Admiramos la tenacidad con que se empeñan en estar al corriente de los
acontecimientos. Y rendimos homenaje al profesionalismo con que se introducen
sin vacilaciones en el fragor de los enfrentamientos armados.
Sin embargo
los riesgos que afectan a los periodistas no se limitan a los existentes en
tiempos de guerra. Traducir en hechos el principio de la libertad de prensa no
es tarea fácil. A veces, esa libertad es reprimida por la ley y la acción
coercitiva ejercida por la policía y por los tribunales. En otras ocasiones es
reprimida por la violencia, las amenazas y la intimidación ilegítimas. Y, lo
característico en tales casos, es que son los periodistas y otros profesionales
de los medios de comunicación los que suelen encontrarse, prácticamente, en la
línea de fuego. No cabe duda de que el precio que pagan puede resultar
sumamente elevado. Las estadísticas entregadas por las organizaciones
profesionales suelen variar pero las categorías que utilizan son muy
reveladoras: el número de periodistas asesinados, o cuya integridad física ha
sido atacada o amenazada; el número de periodistas detenidos o encarcelados; y
el número de órganos de difusión de la información censurados. A lo largo del
año pasado, la situación de la libertad de prensa en el mundo parece haberse
deteriorado.
Y tras las
estadísticas existen ejemplos individuales de valor y de sufrimiento, de vidas
destrozadas, de perjuicios y sacrificios personales. Tras las estadísticas
están las reacciones de todos nosotros cuando los periodistas, en el ejercicio
de su profesión, son acosados, encarcelados, atacados e incluso asesinados.

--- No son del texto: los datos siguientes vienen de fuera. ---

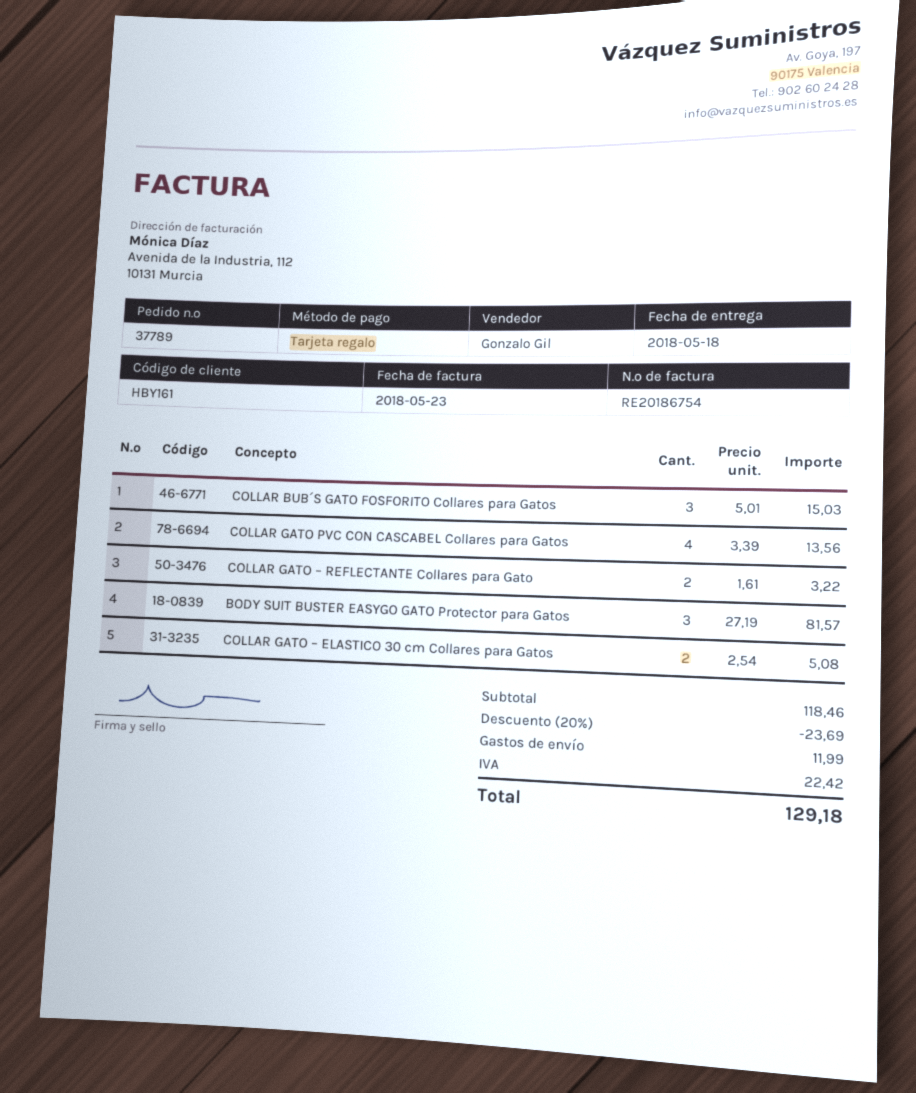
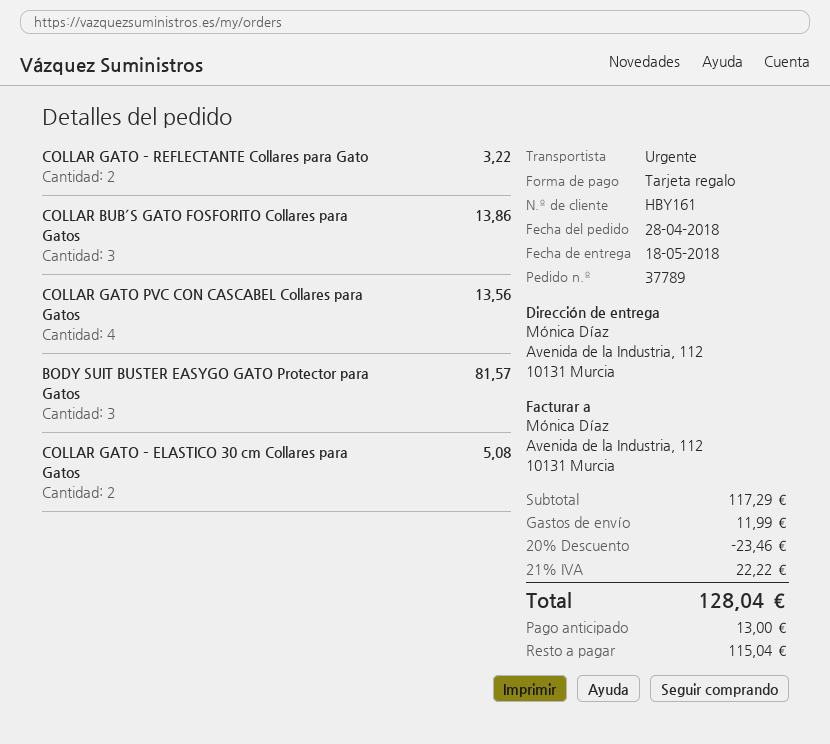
COLLAR BUB´S GATO FOSFORITO Collares para Gatos: 3 for 15.03 -> 3 for 13.86
subtotal: 118.46 -> 117.29
discount: 20% = 23.69 -> 20% = 23.46
tax: 22.42 -> 22.22
total: 129.18 -> 128.04

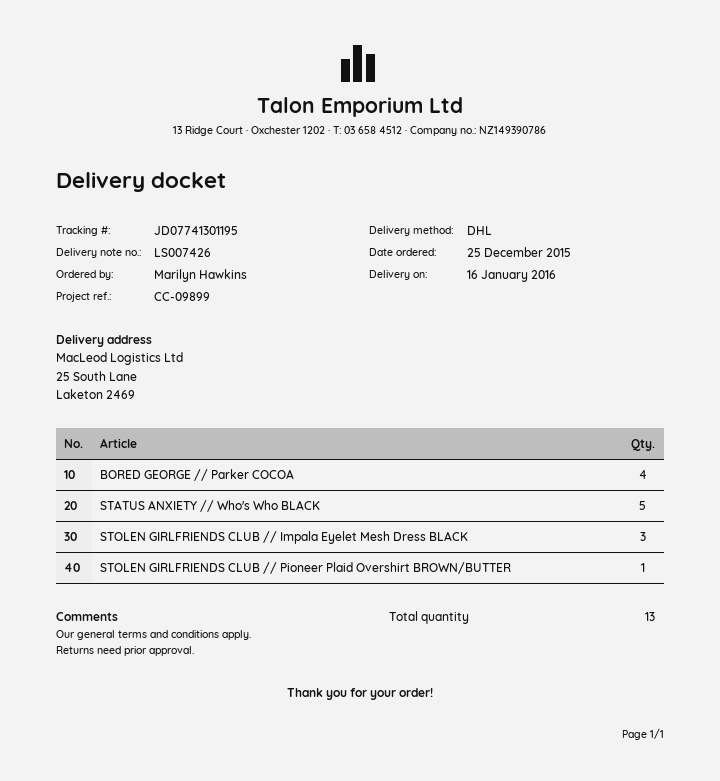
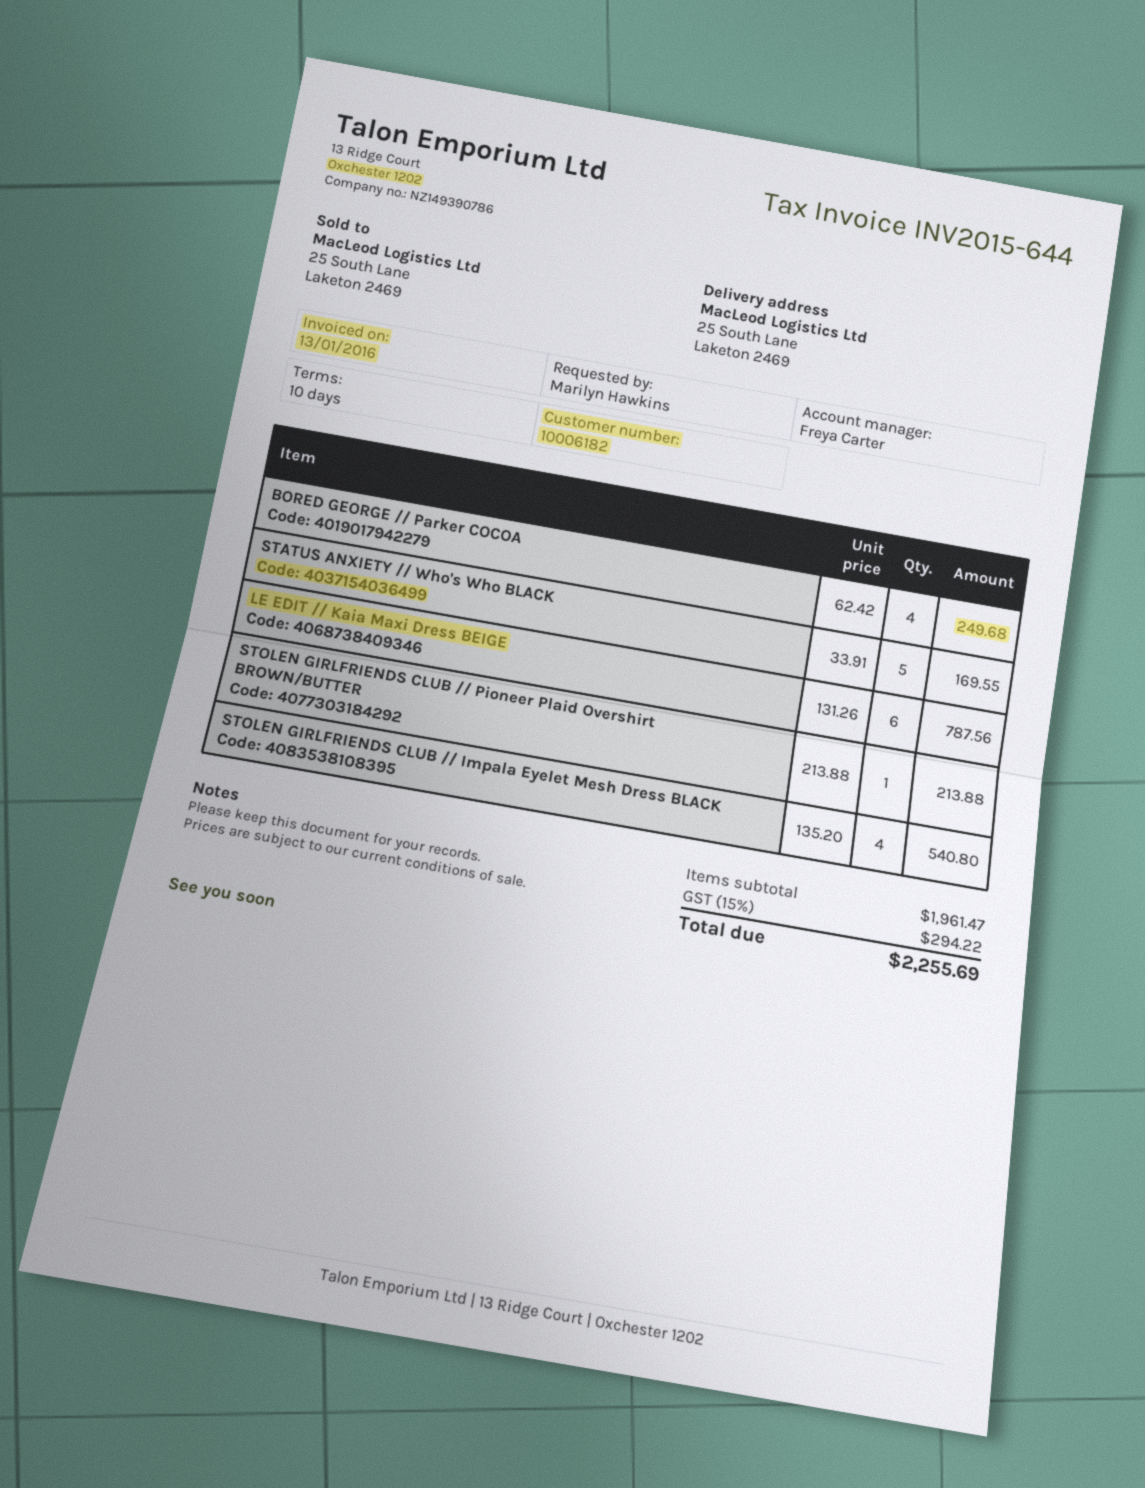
STOLEN GIRLFRIENDS CLUB // Impala Eyelet Mesh Dress BLACK: 3 -> 4
LE EDIT // Kaia Maxi Dress BEIGE: none -> 6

Tales atropellos causan enormes padecimientos individuales pero constituyen
también una grave restricción a la libertad de expresión, con todo lo que ello
implica como limitación al ejercicio de las libertades y derechos de la
sociedad en general. Porque cada vez que un periodista se expone a la
violencia, la intimidación o la detención arbitraria en razón de su empeño por
dar a conocer la verdad, son todos los ciudadanos los que se ven privados del
derecho a expresarse y a actuar de acuerdo con su conciencia.
La
deuda que contraemos colectivamente cuando los periodistas sufren en nuestro
nombre debe ser reembolsada de manera eficaz. Y cuando menos, hemos de declarar
la guerra a la impunidad. Por consiguiente, hago un llamamiento a que todos los
gobiernos, en todos los niveles, asuman la responsabilidad que les corresponde
velando por que los delitos cometidos contra los periodistas no queden sin
castigo. Es esencial que todas las violaciones se investiguen detenidamente,
que todos sus autores sean procesados y que todos los sistemas judiciales y
procedimientos sean capaces de condenar a quienes resulten culpables. Estas
exigencias son vitales para sancionar las violaciones de derechos humanos.
Poner término a la impunidad es una forma de satisfacer nuestro afán de
justicia; además, contribuirá en primer lugar a evitar en buena medida que se
produzcan esas violaciones.
El derecho de todos los ciudadanos a obtener una información fiable depende del
valor y la integridad de los periodistas, del ejercicio sin temores de la
libertad editorial y del compromiso inflexible de los medios de comunicación
pluralistas con los principios de la libertad e independencia periodísticas.
Formulo un llamamiento, por tanto, a la comunidad internacional, a los
responsables de la adopción de decisiones y a los ciudadanos de todas las
latitudes a hacer cuanto esté a su alcance para asegurar que los periodistas
puedan proseguir su labor sin obstáculos y sin limitaciones para que la
población del mundo entero se beneficie de la libre circulación de las ideas.
Por su parte, la UNESCO actuará, siempre y dondequiera que sea necesario, para
promover la libertad, el pluralismo y la independencia de los medios de
comunicación. Condenamos sin reservas todas las formas de violencia encaminadas
a silenciar la manifestación de la verdad. En este Día Mundial de la Libertad
de Prensa de 2003, nos unimos formando una cadena de solidaridad con todos los
que se sienten igualmente comprometidos con la libertad de los medios de
comunicación y la libertad de expresión.